Adam tersenyum. Senyuman yang terasa dipaksakan. Jihan kembali ke rumah ketika mobil Adam sudah menjauh. Davi berjalan mengikuti Jihan ke dalam rumah.
"Silakan duduk Bang Davi." Jihan duduk di sofa kulit hitam bergaya minimalis. Davi duduk di harapan Jihan. Suasana canggung menghampiri mereka. Jihan tidak ingin berlama-lama dalam suasana canggung tersebut.
"Silakan diminum teh-nya Bang Davi."
"Udah kok. Tadi saya sudah minum bareng Bang Adam. Ohya, Bang Adam sengaja keluar atau beliau memang beliau punya jadwal keluar rumah hari ini?" Davi terlihat penasaran dengan kepergian Adam.
"Sepertinya memang ada kerjaan di luar." Jihan tidak yakin dengan jawabannya. Kenapa Adam tidak berada di rumah saja seperti yang dia minta kemarin. padahal dia sudah mengatakan alasannya mengajak Davi ke rumah karena ada Adam dan Bi Imah di rumah. Dia tak mau ada fitnah jika hanya dia dan Davi saja di rumah.
Bersyukur Bi Imah mau duduk di ruang keluarga sambil menonton TV. Jadi Jihan merasa sedikit lebih tenang sekarang.
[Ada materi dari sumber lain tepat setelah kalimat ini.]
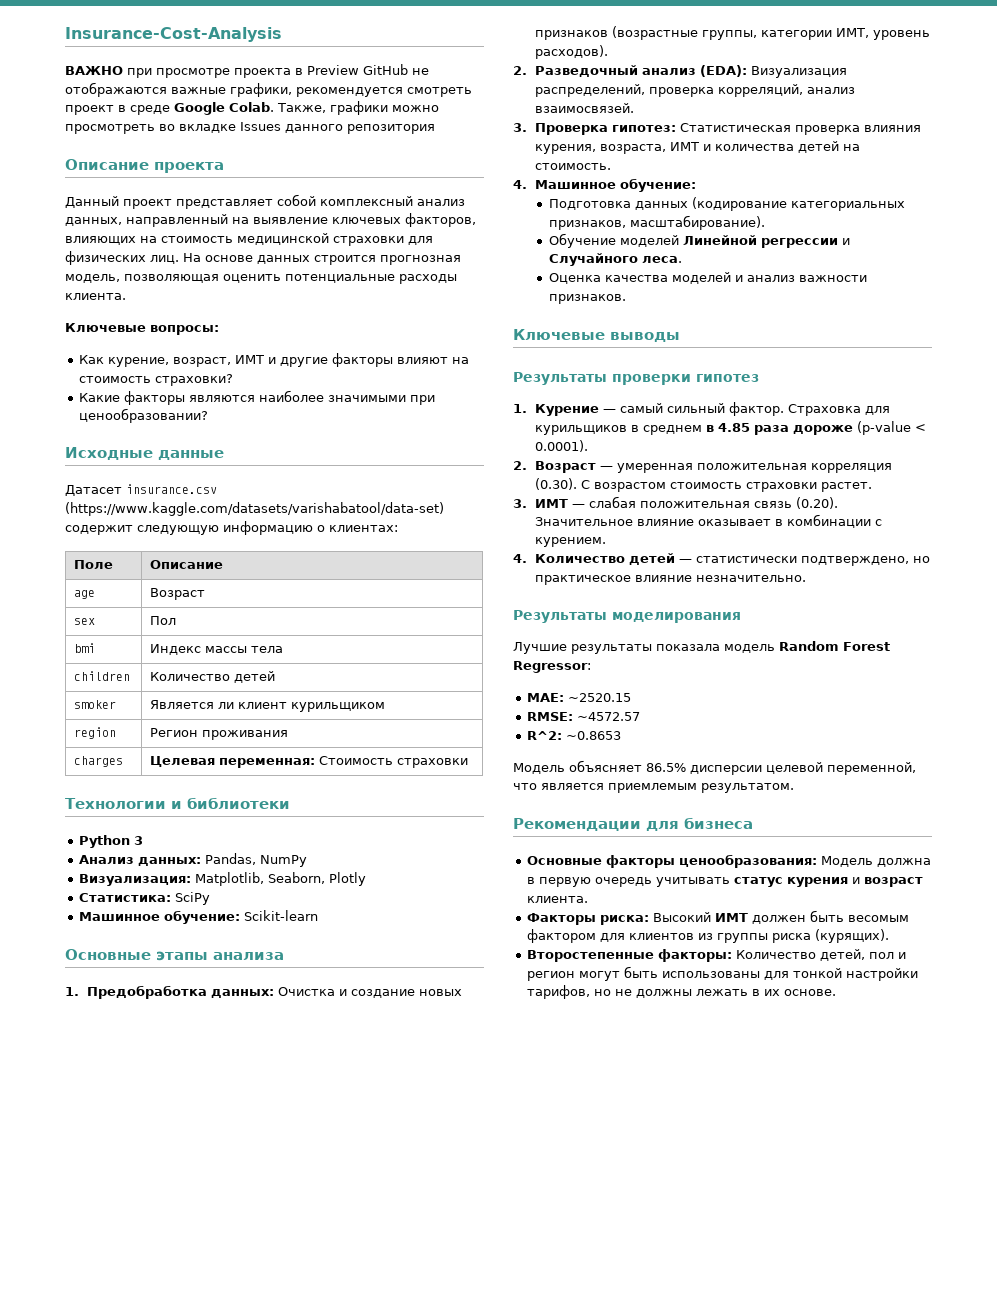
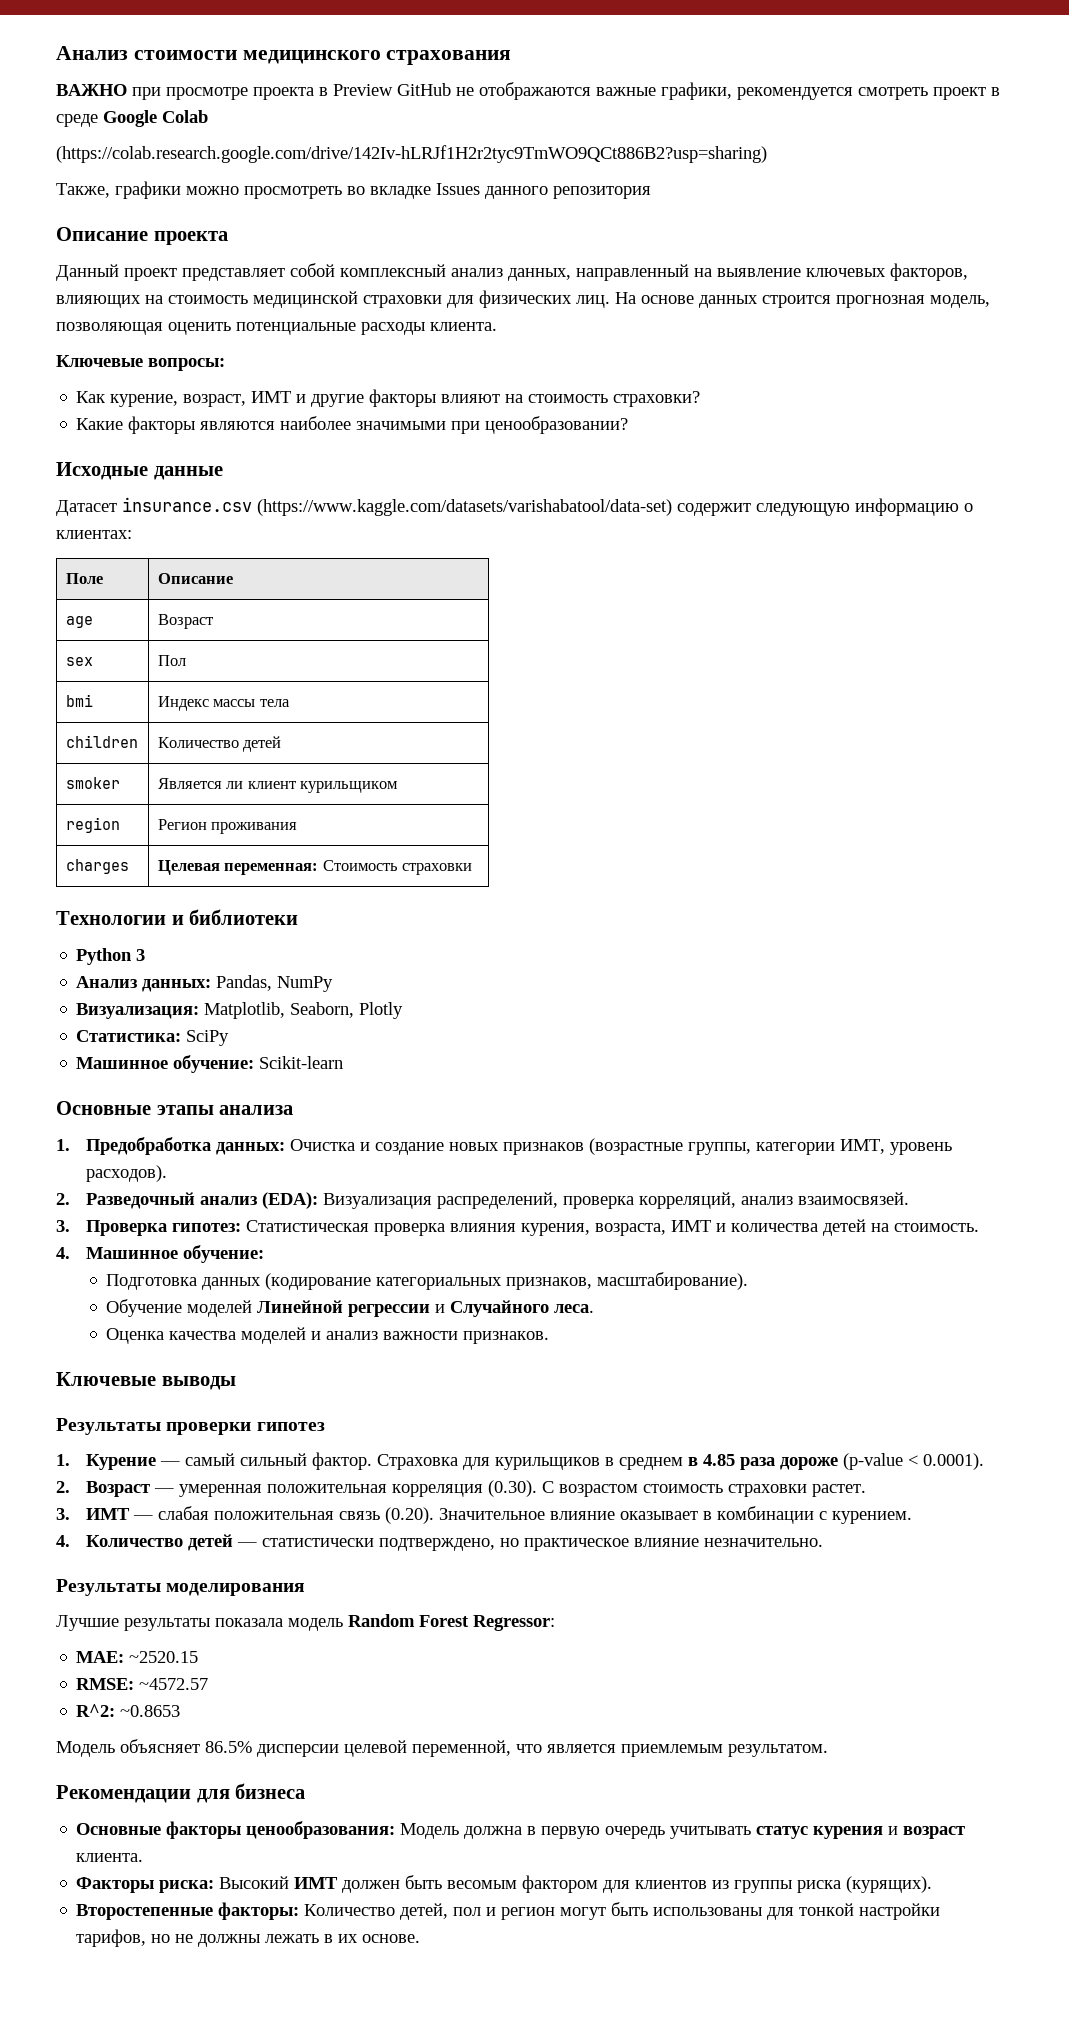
- Insurance-Cost-Analysis
+ Анализ стоимости медицинского страхования
- ВАЖНО при просмотре проекта в Preview GitHub не отображаются важные графики, рекомендуется смотреть проект в среде Google Colab. Также, графики можно просмотреть во вкладке Issues данного репозитория
+ ВАЖНО при просмотре проекта в Preview GitHub не отображаются важные графики, рекомендуется смотреть проект в среде Google Colab
+ (https://colab.research.google.com/drive/142Iv-hLRJf1H2r2tyc9TmWO9QCt886B2?usp=sharing)
+ Также, графики можно просмотреть во вкладке Issues данного репозитория

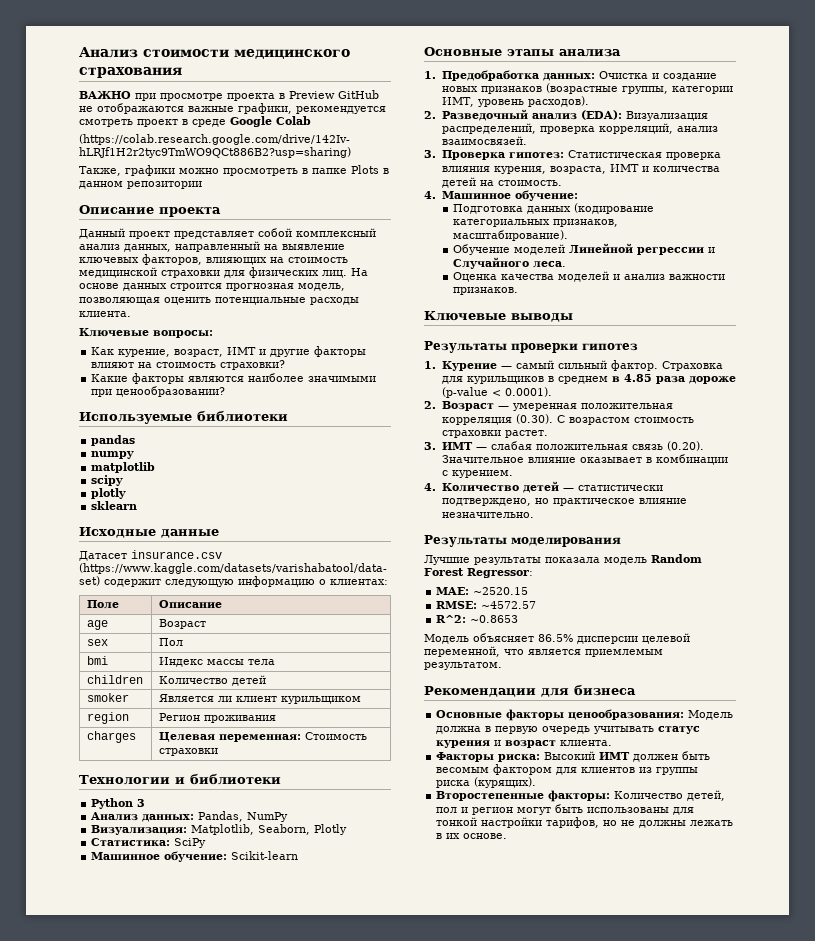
- Также, графики можно просмотреть во вкладке Issues данного репозитория
+ Также, графики можно просмотреть в папке Plots в данном репозитории
+ Используемые библиотеки
+ pandas
+ numpy
+ matplotlib
+ scipy
+ plotly
+ sklearn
"Ohya, katanya Bang Davi ada yang mau diomongin sama saya. Masalah apa?" Jihan tak ingin berlama-lama menahan rasa canggung ini.
"Oh iya. Hmmm ... begini." Davi terlihat salah tingkah. Tapi beberapa saat kemudian dia menarik napas dan terlihat sudah mantap ingin mengatakan sesuatu.
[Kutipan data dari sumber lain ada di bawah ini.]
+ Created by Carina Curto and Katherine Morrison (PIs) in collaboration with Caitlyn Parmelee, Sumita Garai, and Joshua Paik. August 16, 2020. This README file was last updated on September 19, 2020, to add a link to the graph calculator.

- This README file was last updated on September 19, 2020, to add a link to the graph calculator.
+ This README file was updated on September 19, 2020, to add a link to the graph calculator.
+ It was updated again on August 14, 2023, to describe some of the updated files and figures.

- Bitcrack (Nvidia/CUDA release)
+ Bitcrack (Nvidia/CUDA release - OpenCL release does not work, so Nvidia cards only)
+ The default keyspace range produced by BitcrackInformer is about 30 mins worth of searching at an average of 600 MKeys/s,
"Jihan, saya memang baru mengenal Jihan. Tapi ketika saya bertemu Jihan pertama kali, saya langsung mencari tahu tentang Jihan. Saya tanya Bang Doni, saya cari tahu juga di medsos dan tanya sana-sini. Intinya saya menyukai Jihan. Saya berharap bisa lebih mengenal Jihan. Saya ingin belajar islam dan menjalankan ibadah bersama Jihan. Saya berharap Jihan menjadi istri saya."
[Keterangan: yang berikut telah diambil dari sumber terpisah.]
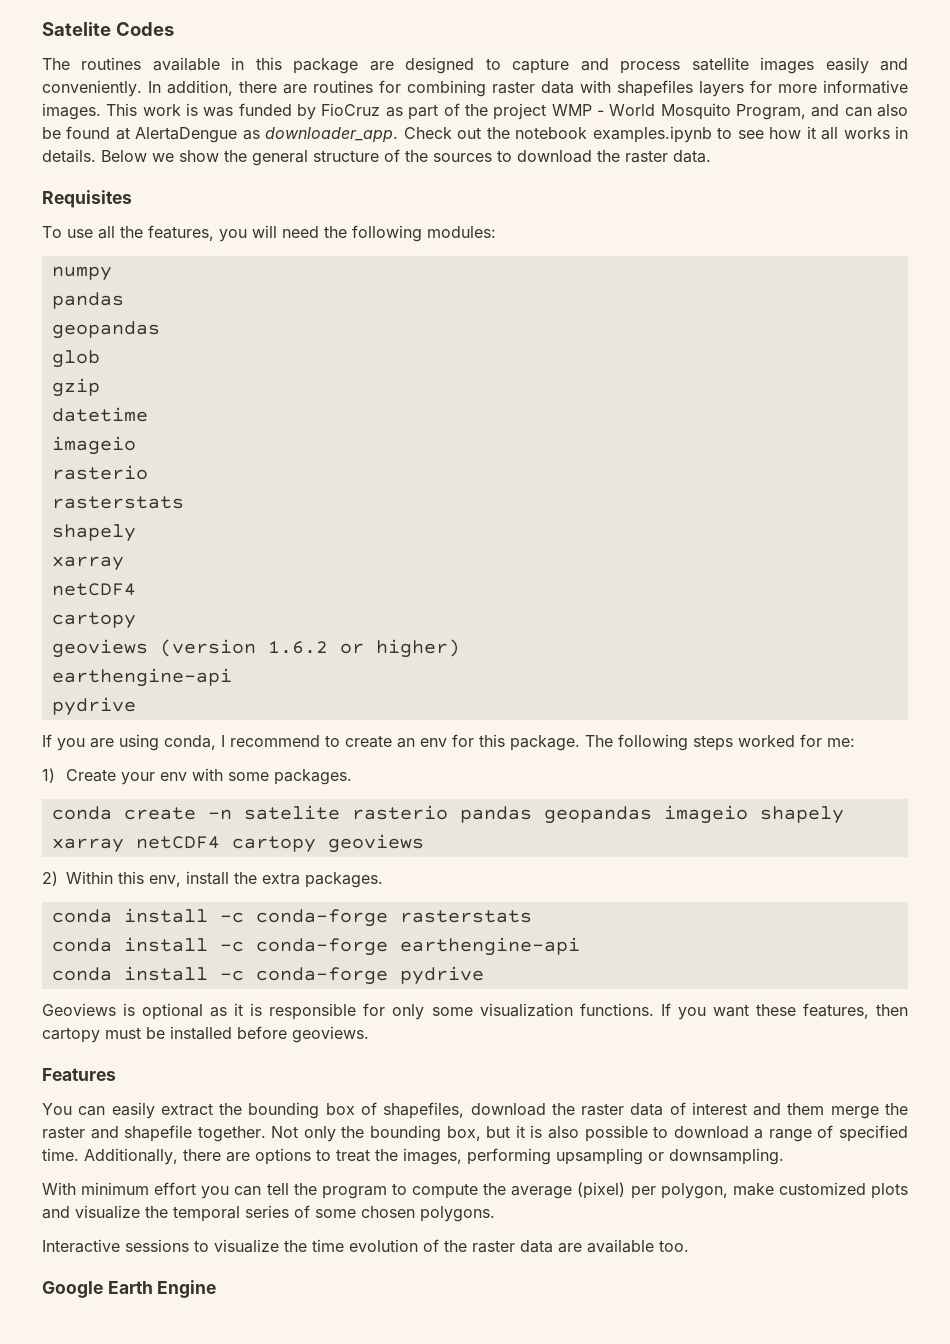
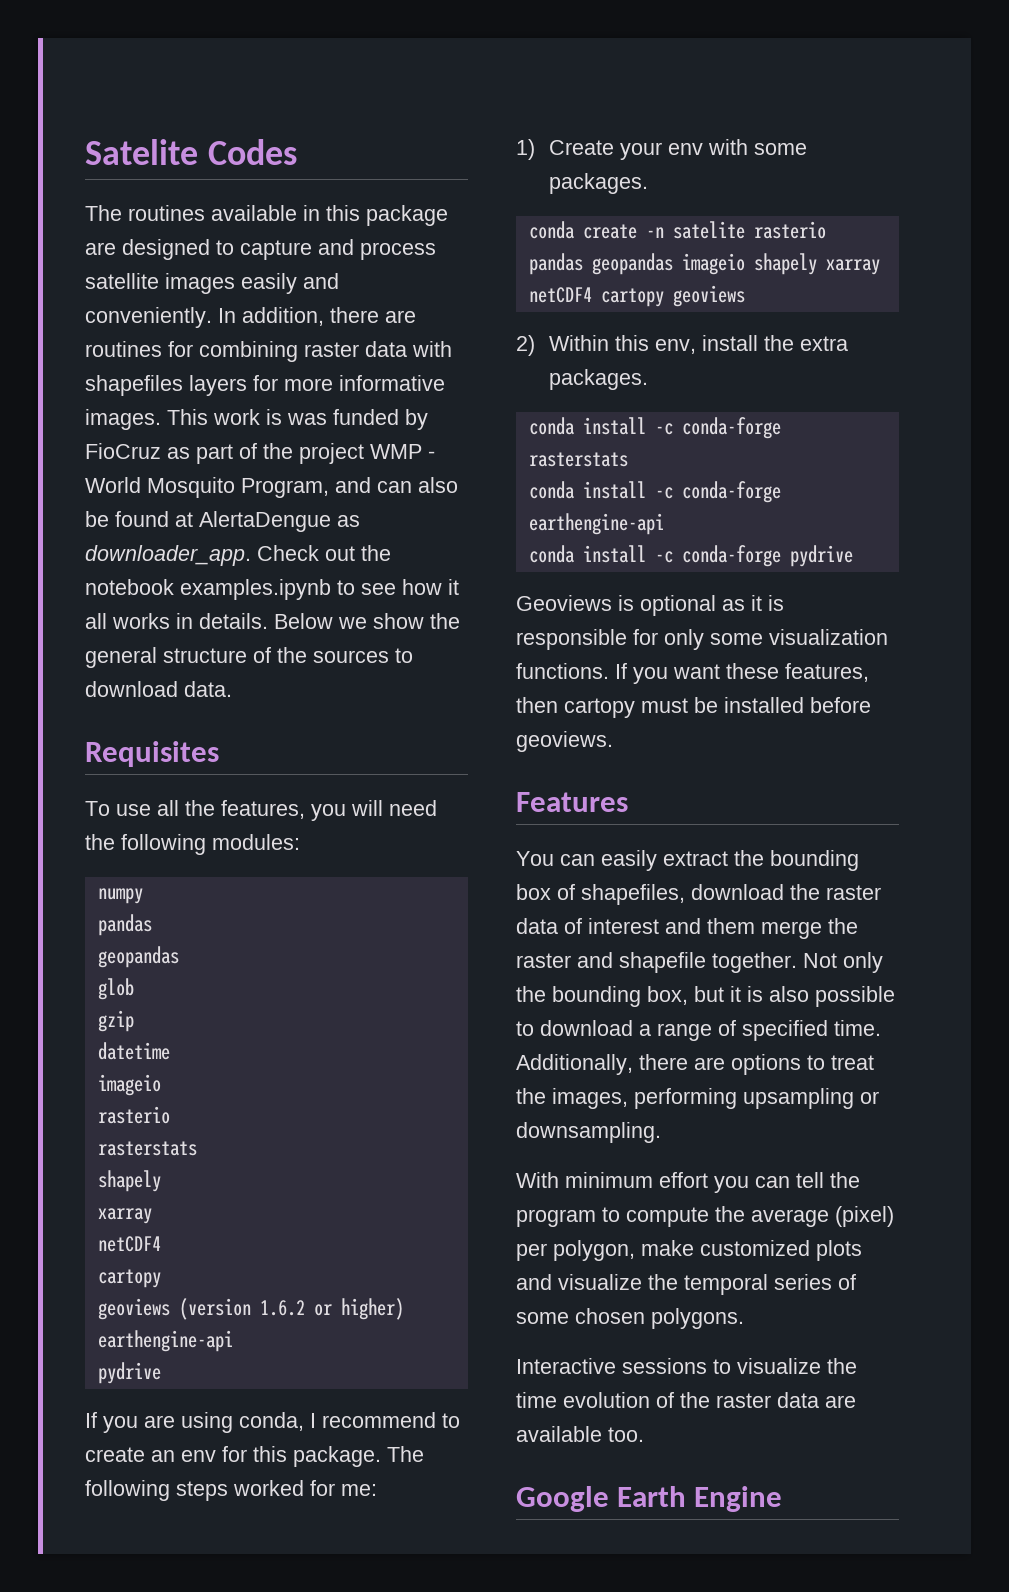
- Below we show the general structure of the sources to download the raster data.
+ Below we show the general structure of the sources to download data.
Walau Jihan sudah tahu Davi akan menyatakan isi hatinya, tak urung Jihan terkejut juga mendengar pengakuan Davi. Lelaki itu sangat serius dengan ucapannya. Terbukti dari penjelasannya yang sangat sitematis. Pasti dia sudah menyiapkan kata-kata yang akan diucapkannya sejak lama.
Jihan menarik napas dalam. Dia masih menunduk menjaga pandangannya dari menatap Davi. Dia sudah mempersiapkan jawaban terbaiknya untuk Davi. Hanya saja, saat ini dia merasa sedikit gugup. Jihan beristighfar dalam hati. Dia minta kekuatan pada Allah agar melancarkan lidahnya menjawab lamaran Davi. Beberapa kali Jihan menarik napas panjang dan mengembuskannya lagi.
Jihan menatap wajah Davi sebentar. Laki-laki itu masih menunggu jawaban Jihan. Gadis itu kembali menunduk.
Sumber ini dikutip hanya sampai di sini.